Exercise goal:
Please set down the lines of the listing exactly, from its first line to the line with "(95, 94) none", leaving the pictures out.

Listed records:

((

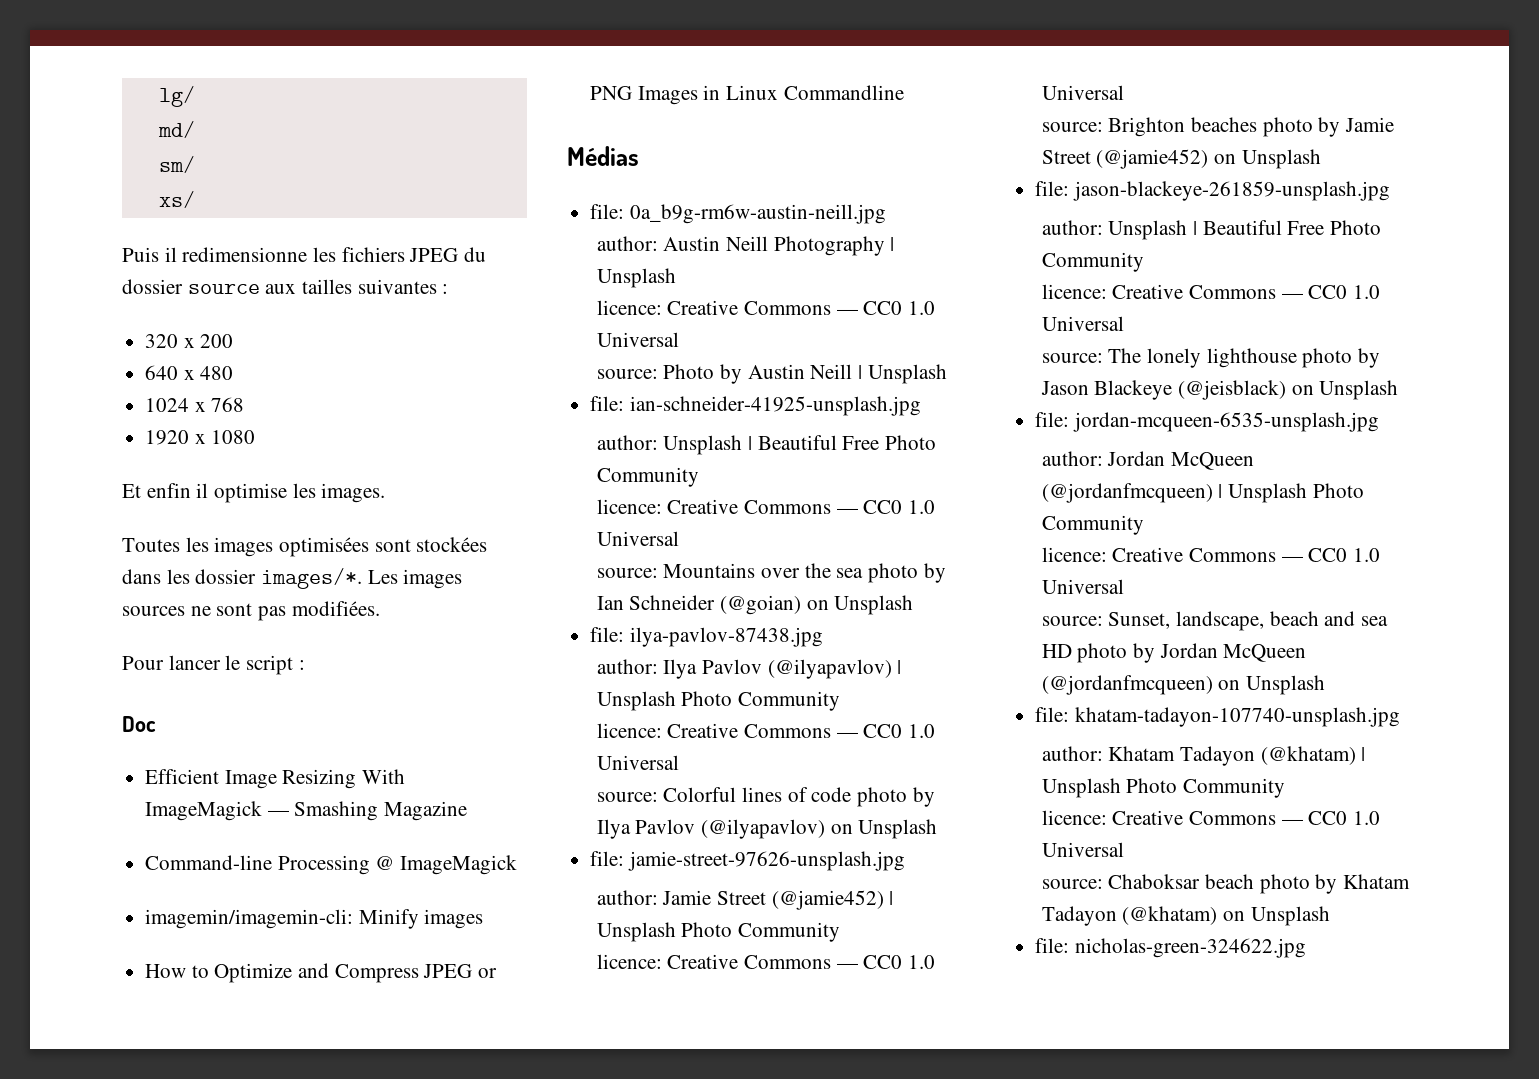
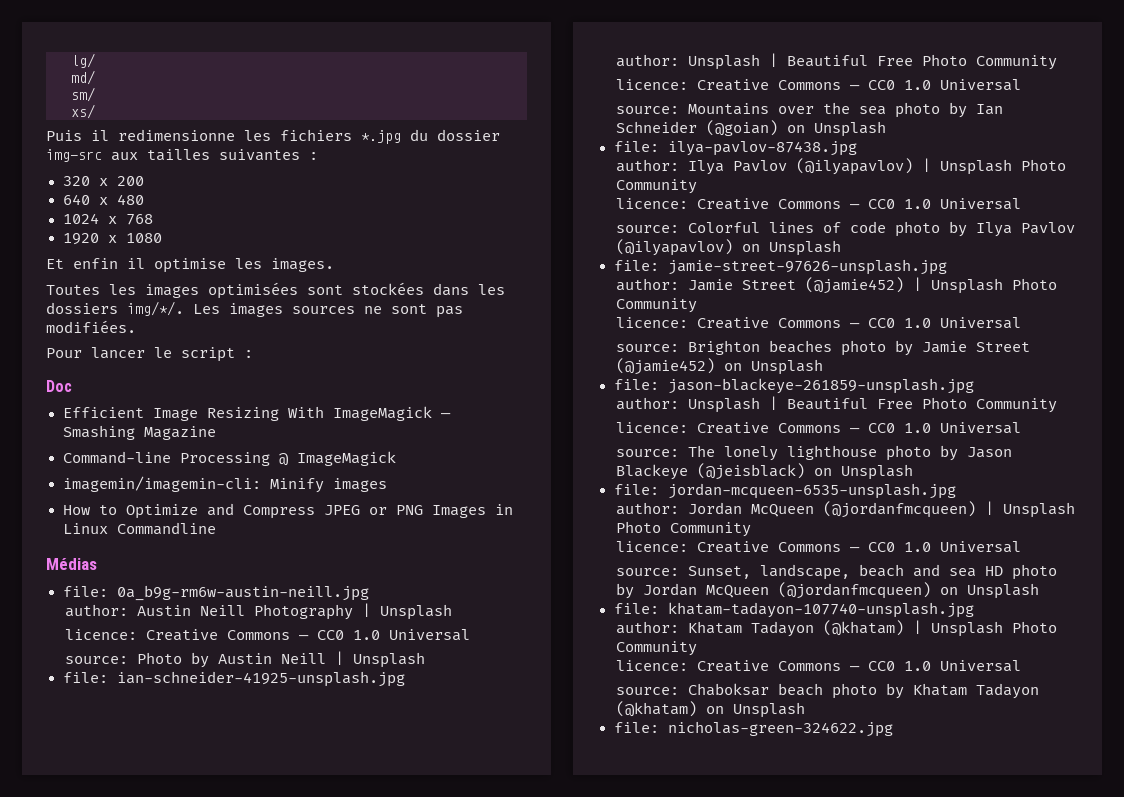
[409,248,459,262] JPEG -> [361,130,401,144] *.jpg
[187,284,260,294] source -> [46,149,102,162] img-src
[195,568,363,589] dossier images/*. -> [46,301,184,316] dossiers img/*/.

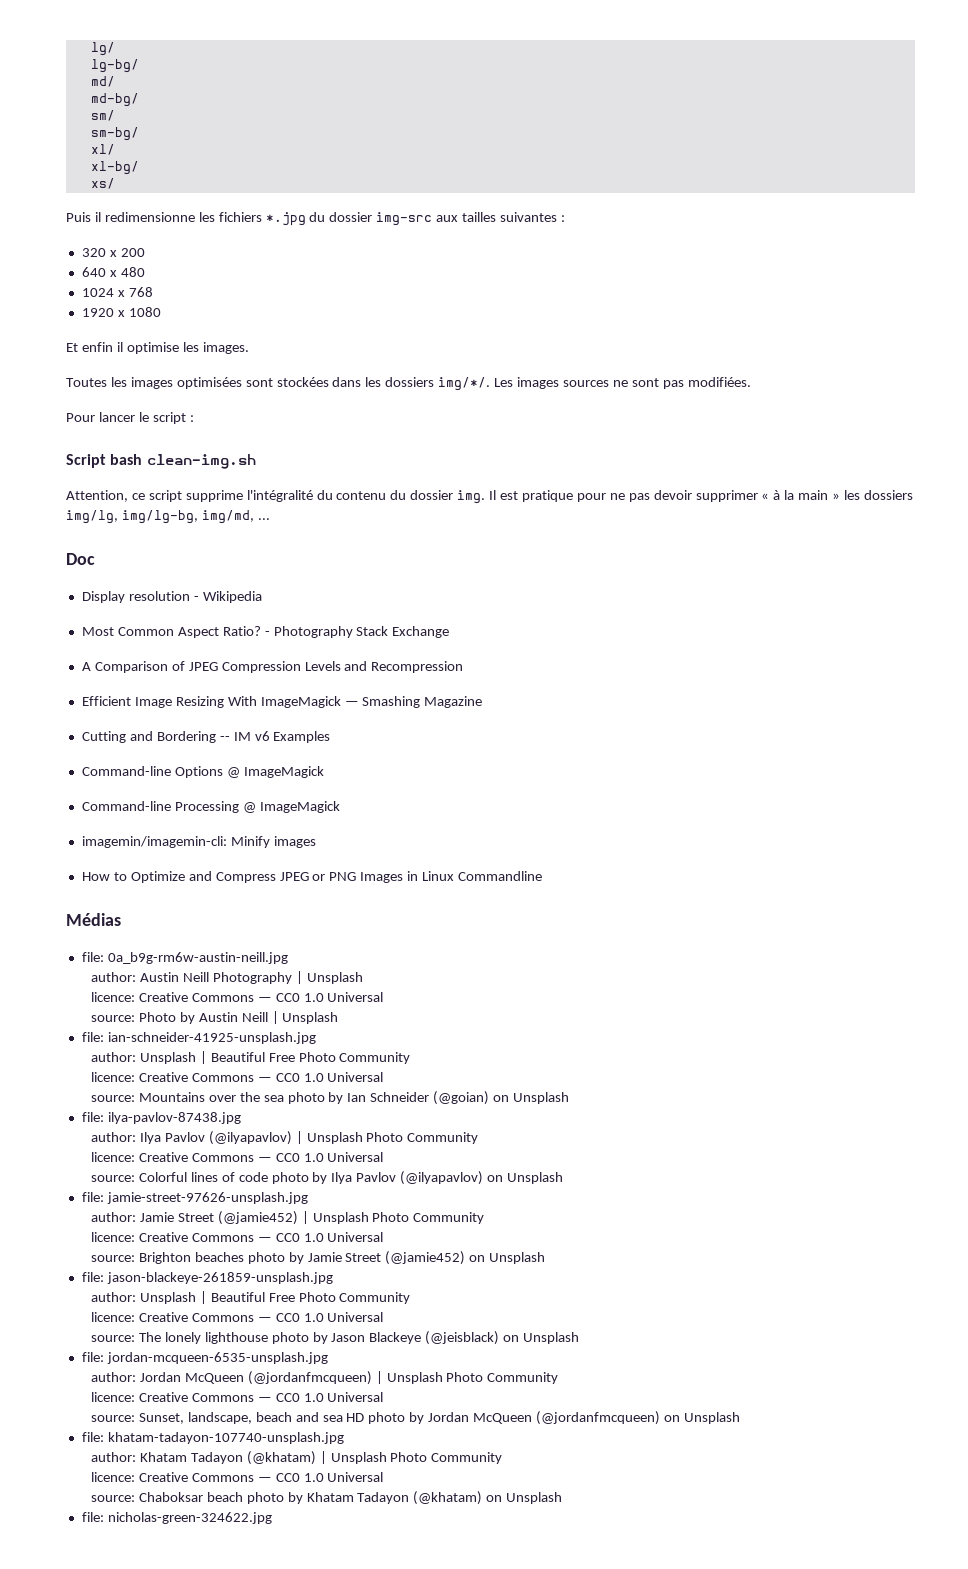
(95, 60) none -> [90,59,139,73] // lg-bg/
(95, 77) none -> [90,93,139,107] // md-bg/
(95, 94) none -> [90,127,139,141] [90,144,115,155] [90,161,139,175] // sm-bg/ // xl/ // xl-bg/
[46,380,72,392] Doc -> [66,454,256,469] [66,490,913,504] [66,510,270,524] [66,553,95,565] [81,591,262,603] [81,626,450,638] [81,661,464,673] Script bash clean-img.sh // Attention, ce script supprime l'intégralité du contenu du dossier img. Il est pratique pour ne pas devoir supprimer « à la main » les dossiers img/lg, img/lg-bg, img/md, ... // Doc // Display resolution - Wikipedia // Most Common Aspect Ratio? - Photography Stack Exchange // A Comparison of JPEG Compression Levels and Recompression
(216, 433) none -> [81,731,331,743] [81,766,324,778] // Cutting and Bordering -- IM v6 Examples // Command-line Options @ ImageMagick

))

The completed task:
[409,248,459,262] JPEG -> [361,130,401,144] *.jpg
[187,284,260,294] source -> [46,149,102,162] img-src
[195,568,363,589] dossier images/*. -> [46,301,184,316] dossiers img/*/.

(95, 60) none -> [90,59,139,73] // lg-bg/
(95, 77) none -> [90,93,139,107] // md-bg/
(95, 94) none -> [90,127,139,141] [90,144,115,155] [90,161,139,175] // sm-bg/ // xl/ // xl-bg/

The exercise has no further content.